The thing is, when you cast on to knit a test swatch, you walk into it feeling as if the time you spend knitting these stitches is going to be wasted. You know that these stitches are going to be unraveled. The swatch is only for testing your gauge, it doesn't go into the finished product, so when you're finished with enough stitches to give you a decent area for measurement, rrrrrrrrip go the stitches and you have to wind the yarn up and cast on all over again, this time for the actual project. Or you start over with yet another swatch, if you've changed needles, or you have to abandon the project altogether because the yarn or the available needles just won't work.

To me, test swatches are tragic, and I hate doing them. I don't, if I can avoid it - if the project isn't tricky or I can find the same yarn with which the pattern was designed. I know at least one knitter who loves them. She thinks of them like mini-projects, and she even keeps some test swatches and labels them so she knows what her gauge was with those needles on that yarn. But I just can't help seeing them as anything but wasted effort.

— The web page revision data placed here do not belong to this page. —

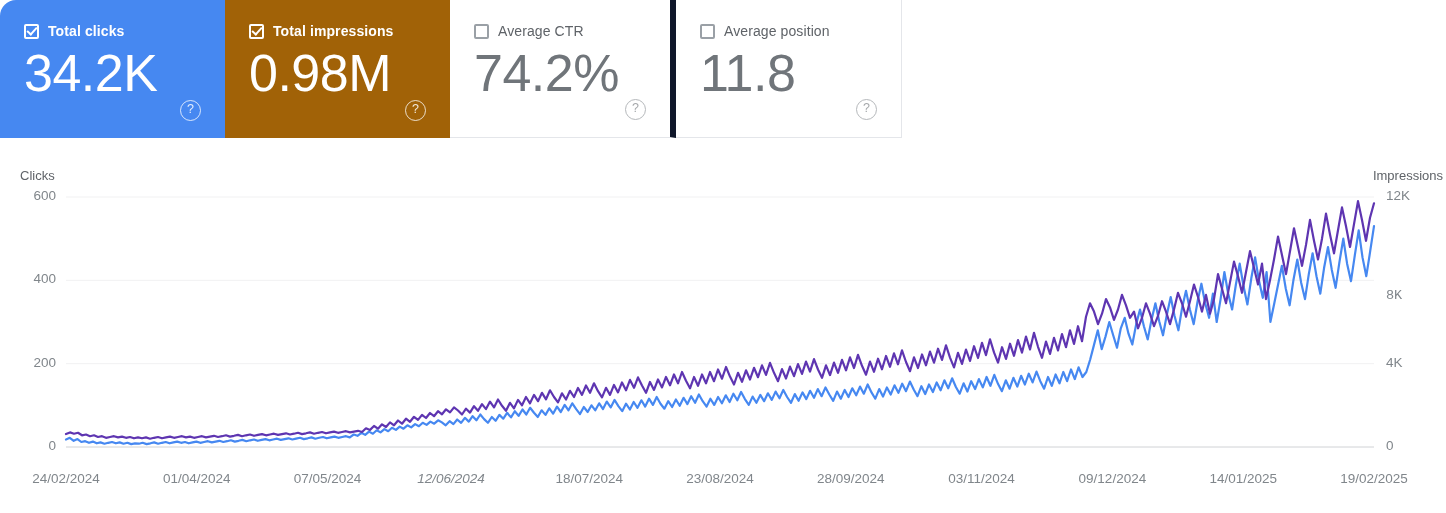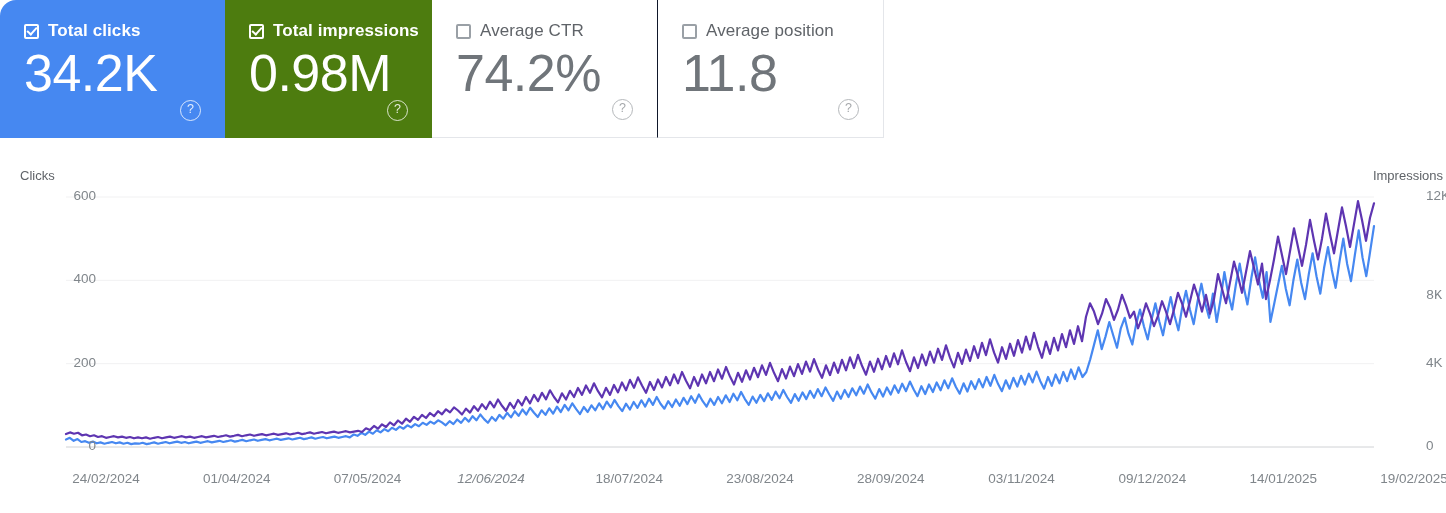"Total clicks" .card-label { font-size: 17px -> 14px }
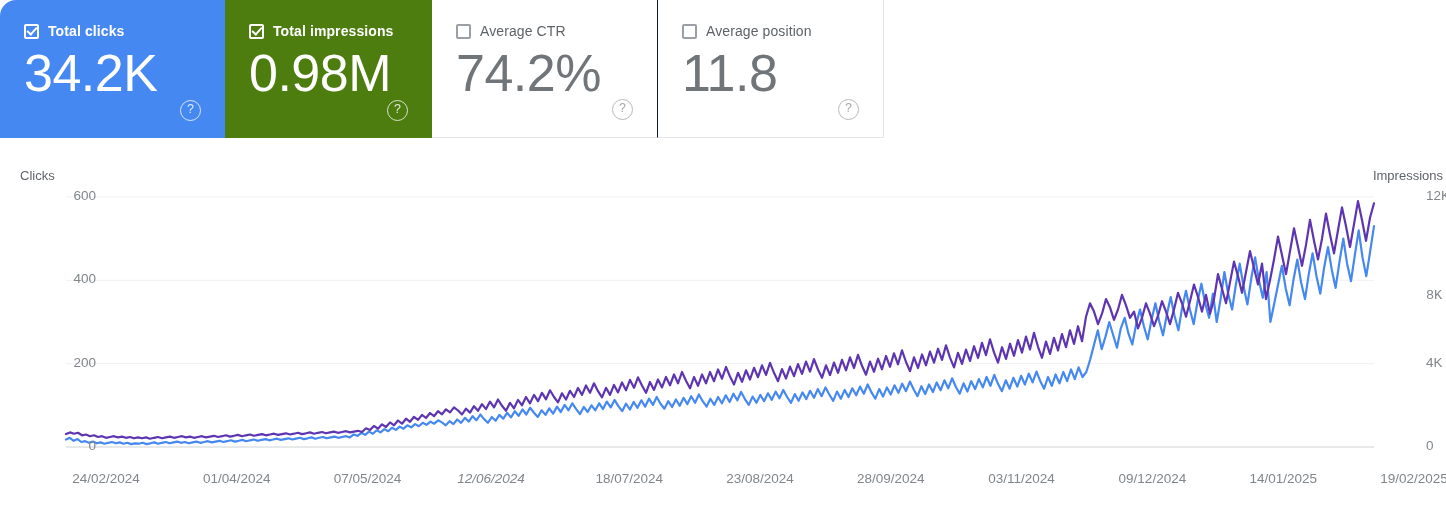"Total impressions" .metric-card.card-impressions { background: #4d7c0f -> #a16207; width: 207px -> 225px }
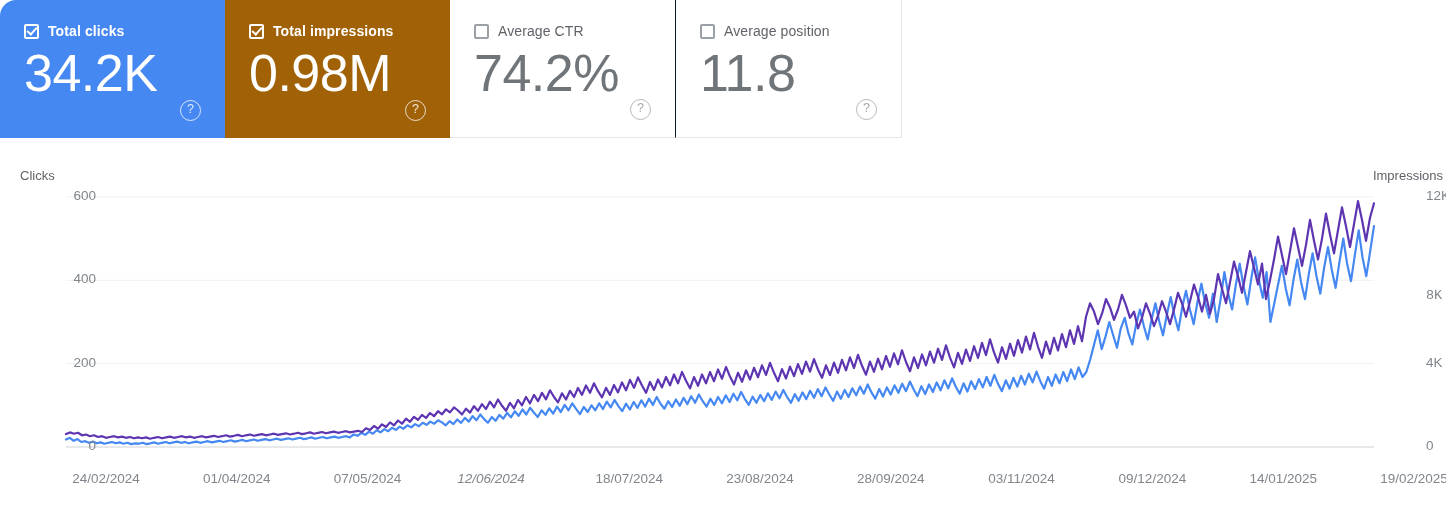"Average CTR" .metric-card { border-right: 1px solid #0f172a -> 6px solid #0f172a }
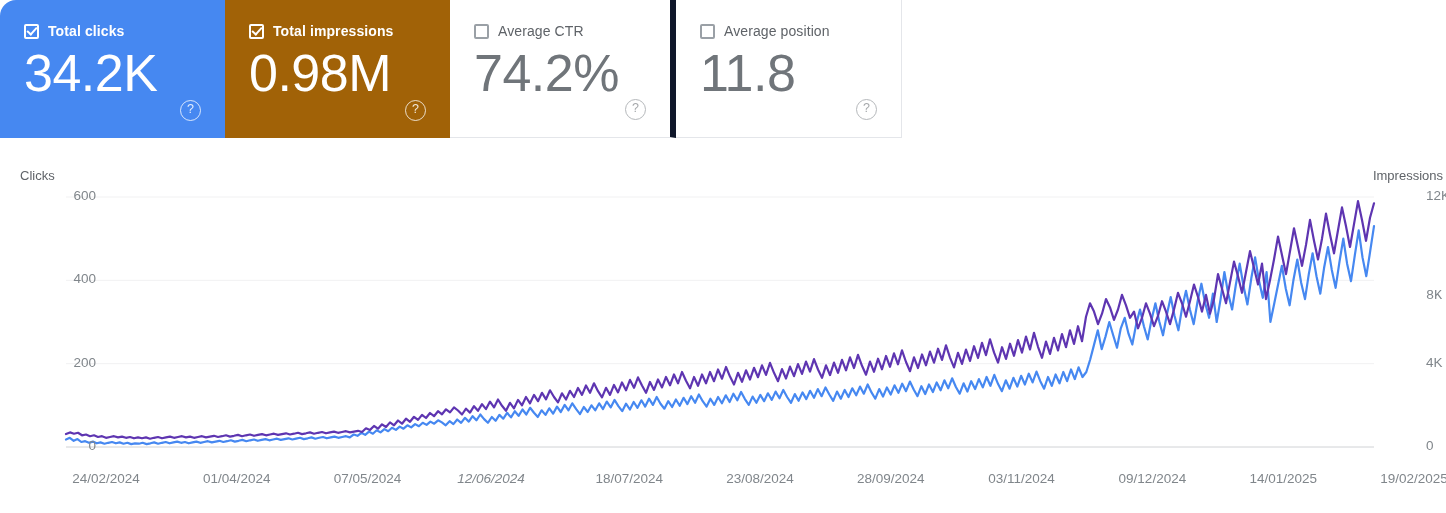"600" .tick-label { padding-left: 40px -> none }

There's a lot about writing that can be viewed from this perspective. Ira Glass reminds us that in order to get through the gap we just have to do a lot of work, knit a lot of test swatches that never end up making it into the finished product. It's frustrating as all hell, to have done all of this work and gotten theoretically no usable work out of it, but the thing is -

If you don't knit your test swatches, your "real work" can't happen at all. (That insight deserved a new paragraph.) Without knowing what your tension actually is, what knitting on those needles on this day looks like, you will never know whether the finished product is going to work. All of the words that you write and cut, slicing valiantly through them with your Fictator sword, were there for a reason; they were there to reveal the jewel of writing that existed underneath, all along. The mountain still has to produce a giant block of marble in order for Michelangelo to carve a beautiful sculpture out of it. Was the mountain's effort wasted?

So I'm trying, really hard, to write backstory that might never see the light of day, exposition that I will keep in my laptop for my own reference and no one else's eyes, chapters that I know, even while writing them, really are manure and will inevitably be cut. It's all of a piece; it's all work that helps me to write a finished product. Even if, at the time, it feels like a total waste, it all adds up to something.